» Work item: Please return the data word for word and leave out any picture it contains.

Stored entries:

□ □ □

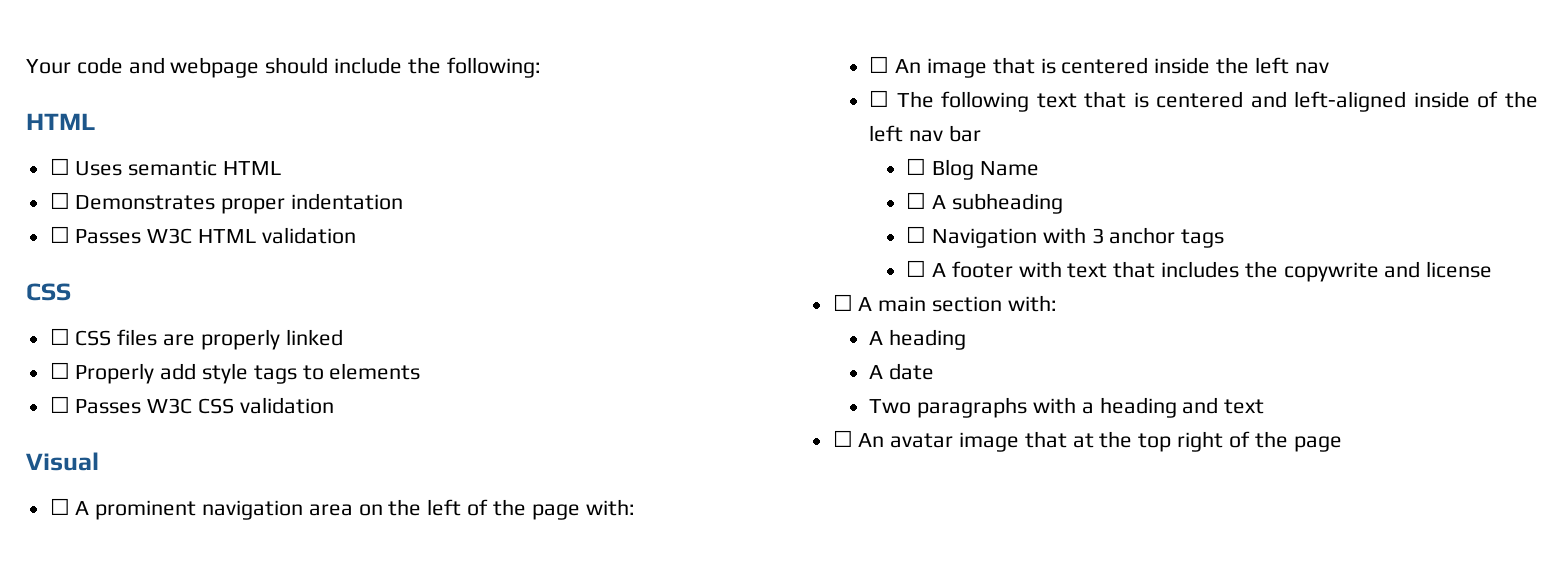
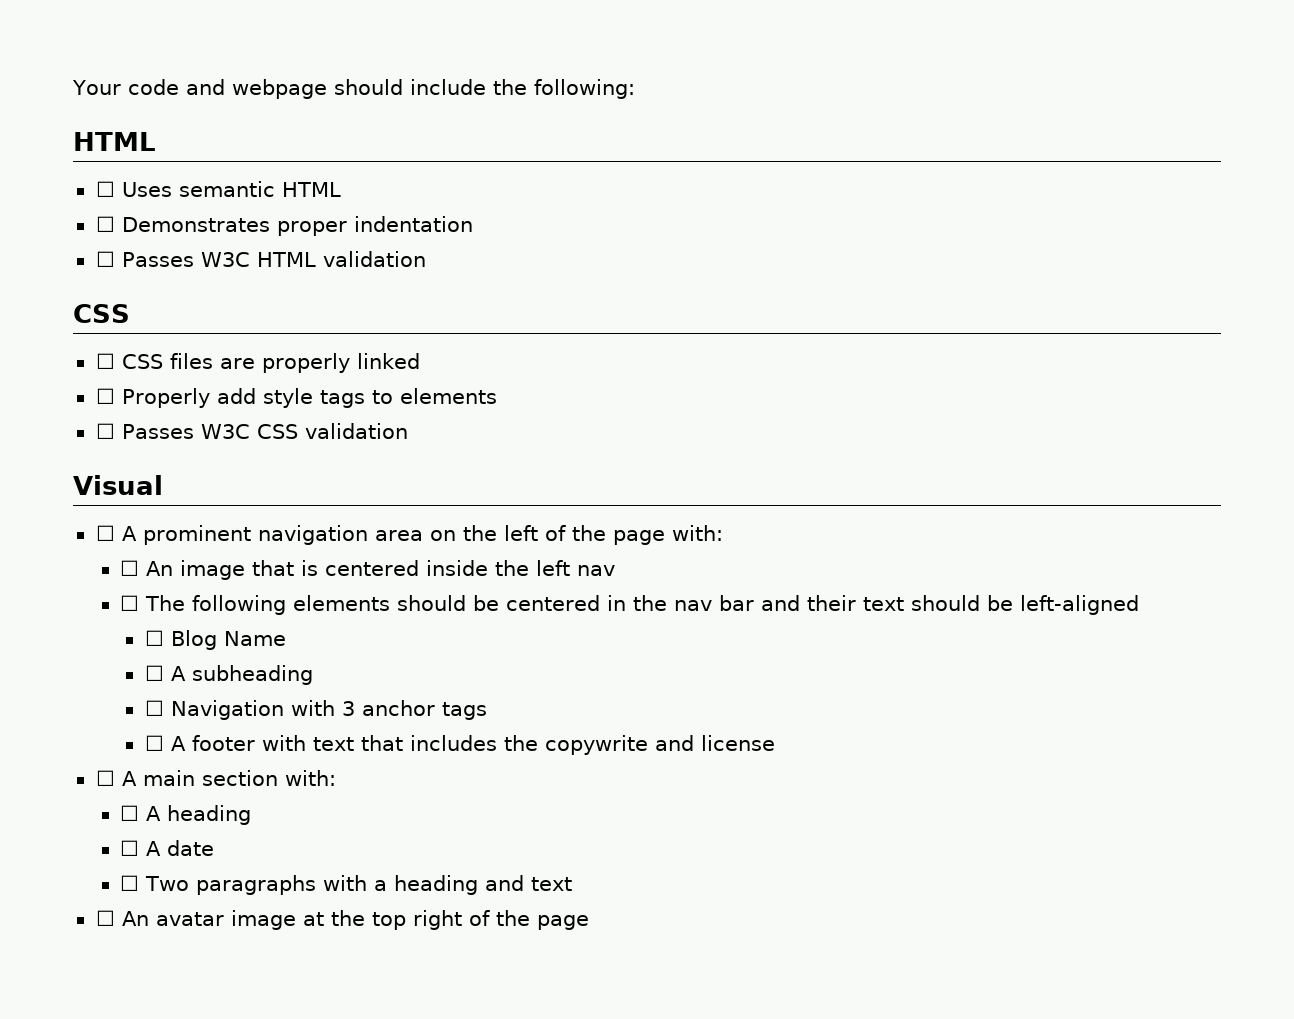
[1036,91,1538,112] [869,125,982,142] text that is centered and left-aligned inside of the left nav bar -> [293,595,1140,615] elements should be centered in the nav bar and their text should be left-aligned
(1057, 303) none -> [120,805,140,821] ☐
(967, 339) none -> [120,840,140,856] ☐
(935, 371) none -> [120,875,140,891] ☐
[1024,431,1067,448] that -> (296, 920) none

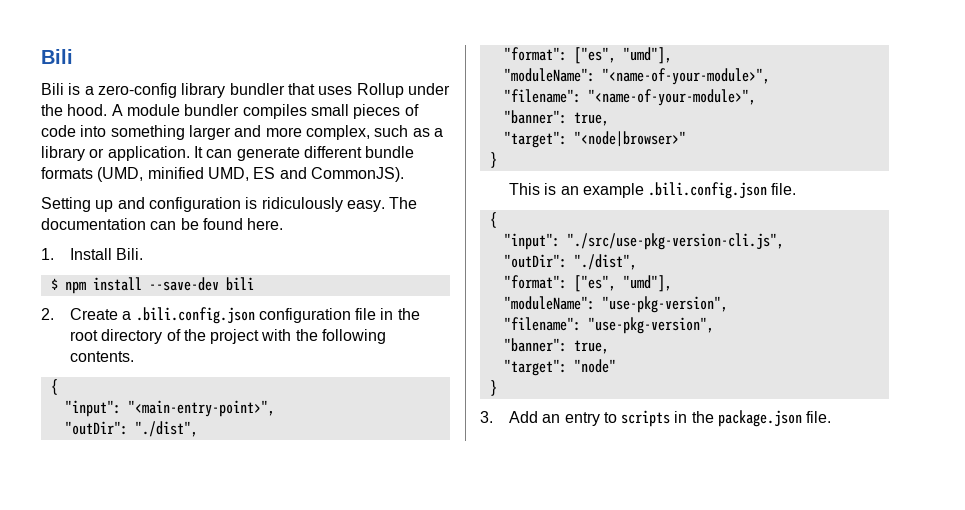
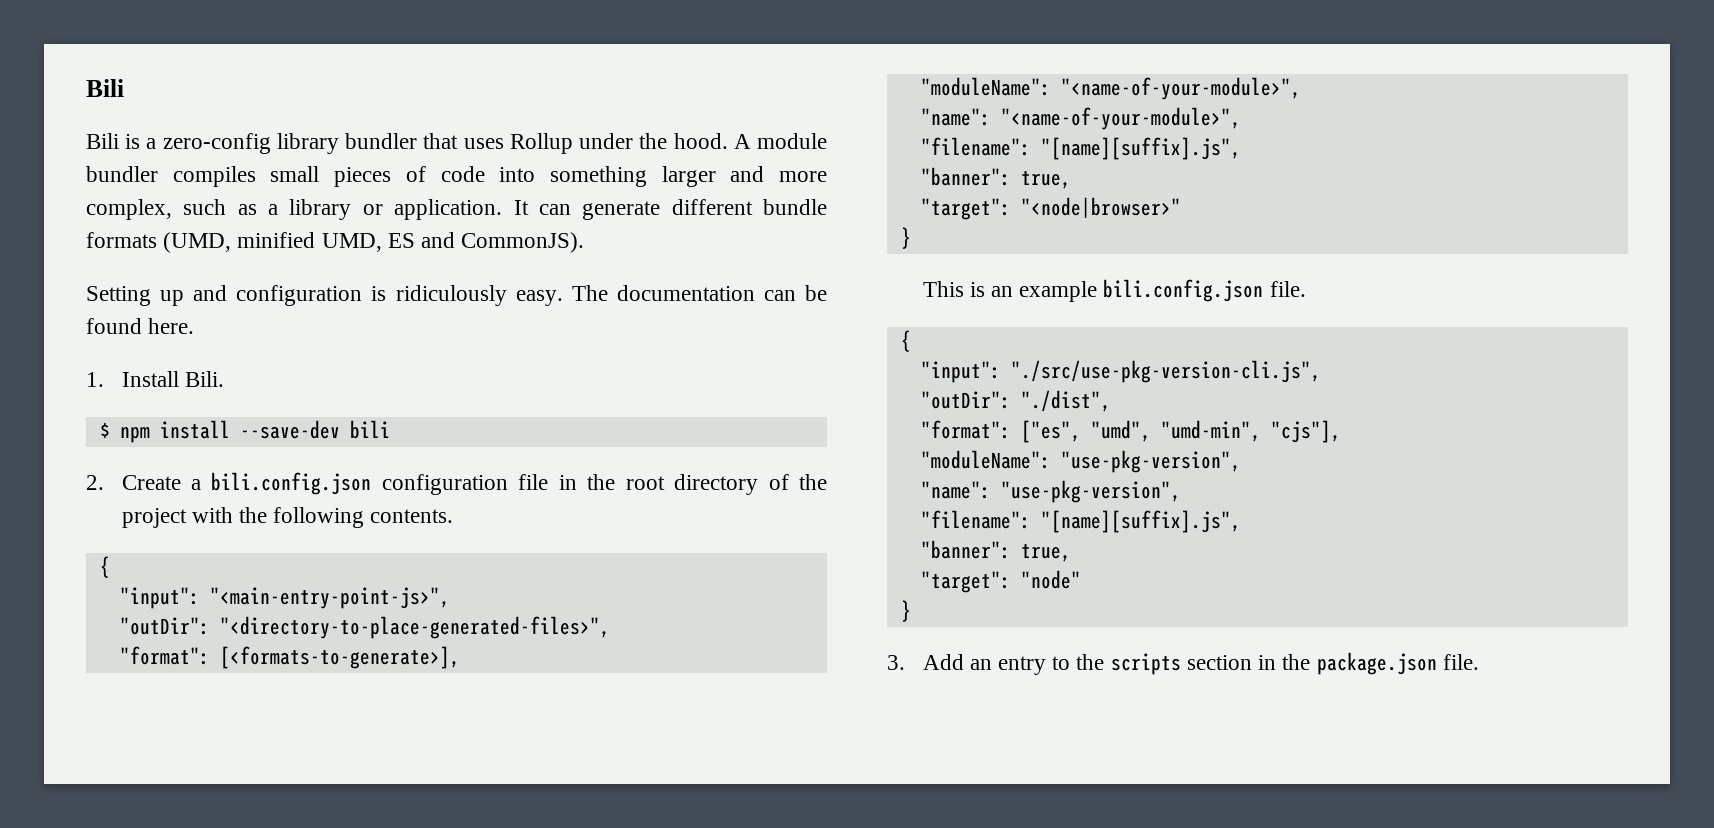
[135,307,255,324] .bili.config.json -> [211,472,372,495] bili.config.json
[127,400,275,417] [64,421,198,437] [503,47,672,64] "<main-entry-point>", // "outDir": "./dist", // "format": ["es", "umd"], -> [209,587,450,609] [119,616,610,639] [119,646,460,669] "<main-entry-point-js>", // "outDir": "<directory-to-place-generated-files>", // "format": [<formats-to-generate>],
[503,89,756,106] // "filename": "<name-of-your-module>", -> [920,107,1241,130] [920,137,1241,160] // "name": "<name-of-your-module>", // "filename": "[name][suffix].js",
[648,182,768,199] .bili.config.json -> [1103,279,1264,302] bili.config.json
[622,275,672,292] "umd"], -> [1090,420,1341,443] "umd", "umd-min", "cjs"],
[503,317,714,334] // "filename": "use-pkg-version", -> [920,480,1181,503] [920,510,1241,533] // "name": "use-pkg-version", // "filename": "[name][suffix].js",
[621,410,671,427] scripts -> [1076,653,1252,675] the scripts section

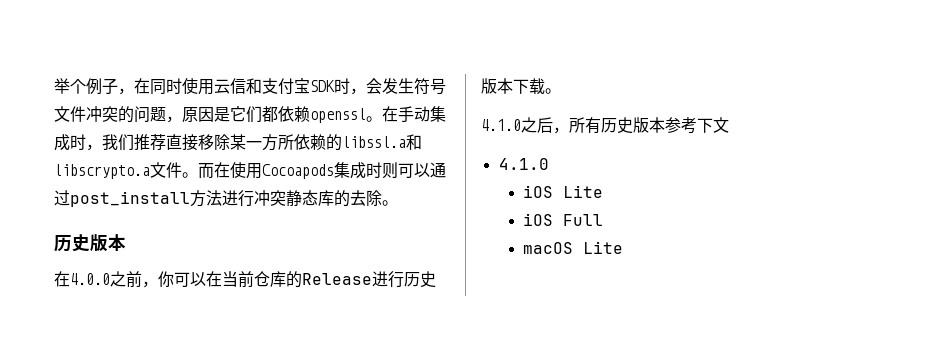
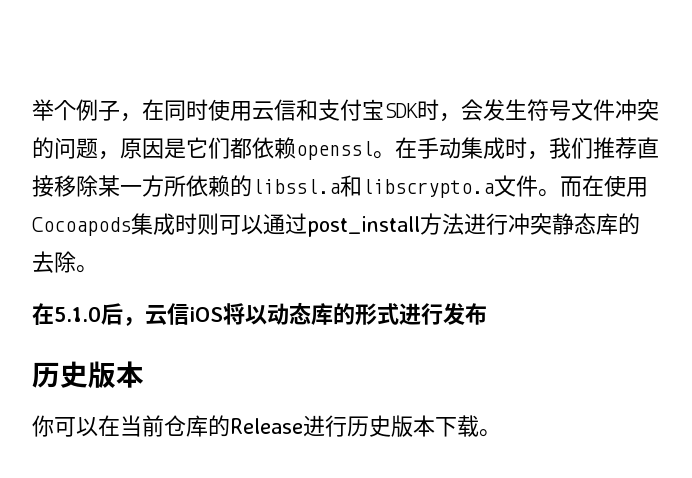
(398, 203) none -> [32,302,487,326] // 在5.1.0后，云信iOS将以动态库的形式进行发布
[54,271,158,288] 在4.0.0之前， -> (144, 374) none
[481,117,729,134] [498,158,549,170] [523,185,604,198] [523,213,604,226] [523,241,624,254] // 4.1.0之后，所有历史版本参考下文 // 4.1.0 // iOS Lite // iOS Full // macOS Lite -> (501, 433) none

□ □ □

» Written solution:
[1036,91,1538,112] [869,125,982,142] text that is centered and left-aligned inside of the left nav bar -> [293,595,1140,615] elements should be centered in the nav bar and their text should be left-aligned
(1057, 303) none -> [120,805,140,821] ☐
(967, 339) none -> [120,840,140,856] ☐
(935, 371) none -> [120,875,140,891] ☐
[1024,431,1067,448] that -> (296, 920) none

[135,307,255,324] .bili.config.json -> [211,472,372,495] bili.config.json
[127,400,275,417] [64,421,198,437] [503,47,672,64] "<main-entry-point>", // "outDir": "./dist", // "format": ["es", "umd"], -> [209,587,450,609] [119,616,610,639] [119,646,460,669] "<main-entry-point-js>", // "outDir": "<directory-to-place-generated-files>", // "format": [<formats-to-generate>],
[503,89,756,106] // "filename": "<name-of-your-module>", -> [920,107,1241,130] [920,137,1241,160] // "name": "<name-of-your-module>", // "filename": "[name][suffix].js",
[648,182,768,199] .bili.config.json -> [1103,279,1264,302] bili.config.json
[622,275,672,292] "umd"], -> [1090,420,1341,443] "umd", "umd-min", "cjs"],
[503,317,714,334] // "filename": "use-pkg-version", -> [920,480,1181,503] [920,510,1241,533] // "name": "use-pkg-version", // "filename": "[name][suffix].js",
[621,410,671,427] scripts -> [1076,653,1252,675] the scripts section

(398, 203) none -> [32,302,487,326] // 在5.1.0后，云信iOS将以动态库的形式进行发布
[54,271,158,288] 在4.0.0之前， -> (144, 374) none
[481,117,729,134] [498,158,549,170] [523,185,604,198] [523,213,604,226] [523,241,624,254] // 4.1.0之后，所有历史版本参考下文 // 4.1.0 // iOS Lite // iOS Full // macOS Lite -> (501, 433) none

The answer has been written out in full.